━━ Exercise data ━━

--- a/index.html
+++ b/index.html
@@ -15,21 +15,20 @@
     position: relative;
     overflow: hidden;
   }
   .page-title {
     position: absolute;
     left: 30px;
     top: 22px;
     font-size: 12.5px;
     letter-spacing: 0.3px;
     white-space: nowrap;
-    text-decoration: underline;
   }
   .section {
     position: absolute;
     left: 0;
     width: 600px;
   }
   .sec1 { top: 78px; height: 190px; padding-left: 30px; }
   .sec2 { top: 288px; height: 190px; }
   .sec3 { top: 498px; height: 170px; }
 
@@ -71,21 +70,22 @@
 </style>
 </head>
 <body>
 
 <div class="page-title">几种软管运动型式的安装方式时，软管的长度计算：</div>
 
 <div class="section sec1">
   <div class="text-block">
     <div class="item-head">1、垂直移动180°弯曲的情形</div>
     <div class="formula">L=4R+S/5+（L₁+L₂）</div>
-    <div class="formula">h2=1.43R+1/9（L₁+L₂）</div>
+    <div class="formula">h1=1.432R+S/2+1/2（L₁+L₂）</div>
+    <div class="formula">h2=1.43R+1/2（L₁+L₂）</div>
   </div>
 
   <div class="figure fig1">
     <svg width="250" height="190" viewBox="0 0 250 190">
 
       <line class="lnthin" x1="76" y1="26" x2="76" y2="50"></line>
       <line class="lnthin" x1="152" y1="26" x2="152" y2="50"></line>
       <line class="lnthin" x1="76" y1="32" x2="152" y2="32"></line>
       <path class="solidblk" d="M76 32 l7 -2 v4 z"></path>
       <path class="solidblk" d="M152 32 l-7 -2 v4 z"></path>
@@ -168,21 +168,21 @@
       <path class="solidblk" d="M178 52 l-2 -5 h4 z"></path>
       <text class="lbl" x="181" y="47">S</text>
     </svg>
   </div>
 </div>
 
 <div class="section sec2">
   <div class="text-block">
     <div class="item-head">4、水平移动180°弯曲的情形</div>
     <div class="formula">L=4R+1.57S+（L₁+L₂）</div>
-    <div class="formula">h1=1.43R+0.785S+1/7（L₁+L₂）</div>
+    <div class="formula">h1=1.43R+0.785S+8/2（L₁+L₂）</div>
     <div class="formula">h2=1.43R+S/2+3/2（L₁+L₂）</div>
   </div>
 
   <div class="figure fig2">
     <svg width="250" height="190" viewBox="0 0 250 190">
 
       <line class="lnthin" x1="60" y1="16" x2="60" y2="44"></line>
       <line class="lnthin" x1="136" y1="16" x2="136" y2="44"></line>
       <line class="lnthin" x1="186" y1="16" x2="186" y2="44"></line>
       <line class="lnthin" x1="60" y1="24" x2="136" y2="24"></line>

━━━
━━ Exercise data ━━

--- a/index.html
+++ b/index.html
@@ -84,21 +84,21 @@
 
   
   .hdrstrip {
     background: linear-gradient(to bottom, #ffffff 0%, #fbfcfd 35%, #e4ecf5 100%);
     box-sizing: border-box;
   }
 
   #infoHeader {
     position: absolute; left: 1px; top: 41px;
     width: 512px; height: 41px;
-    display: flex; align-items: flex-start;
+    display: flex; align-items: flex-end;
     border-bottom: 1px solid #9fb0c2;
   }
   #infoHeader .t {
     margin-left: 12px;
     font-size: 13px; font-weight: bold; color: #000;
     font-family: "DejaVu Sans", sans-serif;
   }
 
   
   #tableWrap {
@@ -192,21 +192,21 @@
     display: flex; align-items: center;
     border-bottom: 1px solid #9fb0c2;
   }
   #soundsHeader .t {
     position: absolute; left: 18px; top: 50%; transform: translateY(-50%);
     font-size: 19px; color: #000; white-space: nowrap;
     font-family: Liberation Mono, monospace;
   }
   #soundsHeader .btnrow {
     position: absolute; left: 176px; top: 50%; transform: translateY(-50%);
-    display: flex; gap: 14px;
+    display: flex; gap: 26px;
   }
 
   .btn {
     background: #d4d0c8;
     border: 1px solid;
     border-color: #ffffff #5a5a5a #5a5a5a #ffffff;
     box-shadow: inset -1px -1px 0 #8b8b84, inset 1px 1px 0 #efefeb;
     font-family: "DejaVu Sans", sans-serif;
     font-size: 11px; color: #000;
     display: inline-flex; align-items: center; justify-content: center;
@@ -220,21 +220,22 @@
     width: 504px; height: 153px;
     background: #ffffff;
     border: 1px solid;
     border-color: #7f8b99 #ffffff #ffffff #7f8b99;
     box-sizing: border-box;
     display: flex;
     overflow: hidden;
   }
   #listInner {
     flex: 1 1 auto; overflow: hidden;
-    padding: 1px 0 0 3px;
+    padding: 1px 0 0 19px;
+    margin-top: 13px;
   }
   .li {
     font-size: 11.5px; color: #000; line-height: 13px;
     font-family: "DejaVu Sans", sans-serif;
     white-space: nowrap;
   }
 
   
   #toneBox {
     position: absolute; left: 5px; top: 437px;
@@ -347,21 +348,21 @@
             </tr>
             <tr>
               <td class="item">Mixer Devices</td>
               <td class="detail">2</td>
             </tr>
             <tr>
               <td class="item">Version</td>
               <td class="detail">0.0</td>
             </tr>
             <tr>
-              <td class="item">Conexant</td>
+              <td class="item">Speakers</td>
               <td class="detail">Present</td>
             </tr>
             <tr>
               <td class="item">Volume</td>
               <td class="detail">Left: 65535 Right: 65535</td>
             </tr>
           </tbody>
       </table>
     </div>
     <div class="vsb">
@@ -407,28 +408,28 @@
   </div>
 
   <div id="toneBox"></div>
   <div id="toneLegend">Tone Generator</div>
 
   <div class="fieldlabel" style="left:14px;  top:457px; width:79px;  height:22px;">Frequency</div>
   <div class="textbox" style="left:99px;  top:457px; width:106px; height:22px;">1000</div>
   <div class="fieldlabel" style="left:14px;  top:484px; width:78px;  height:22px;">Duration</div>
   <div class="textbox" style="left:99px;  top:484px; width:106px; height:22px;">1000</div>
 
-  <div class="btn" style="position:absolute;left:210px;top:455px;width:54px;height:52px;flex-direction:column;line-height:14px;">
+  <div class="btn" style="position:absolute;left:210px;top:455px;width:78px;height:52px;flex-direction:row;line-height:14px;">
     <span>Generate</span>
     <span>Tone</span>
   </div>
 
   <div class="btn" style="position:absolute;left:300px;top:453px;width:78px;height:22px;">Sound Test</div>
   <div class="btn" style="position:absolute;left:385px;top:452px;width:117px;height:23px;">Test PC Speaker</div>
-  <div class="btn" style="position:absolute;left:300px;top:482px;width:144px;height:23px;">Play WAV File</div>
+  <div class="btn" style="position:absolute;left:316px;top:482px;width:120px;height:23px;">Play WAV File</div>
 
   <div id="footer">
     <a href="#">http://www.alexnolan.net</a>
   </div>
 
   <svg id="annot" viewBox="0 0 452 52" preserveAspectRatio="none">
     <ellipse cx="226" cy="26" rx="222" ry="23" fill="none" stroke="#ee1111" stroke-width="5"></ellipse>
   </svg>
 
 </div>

━━━

• Required work: All lines that include the word "textbox" must be copied from the material above.

• Solution to the exercise:
   <div class="textbox" style="left:99px;  top:457px; width:106px; height:22px;">1000</div>
   <div class="textbox" style="left:99px;  top:484px; width:106px; height:22px;">1000</div>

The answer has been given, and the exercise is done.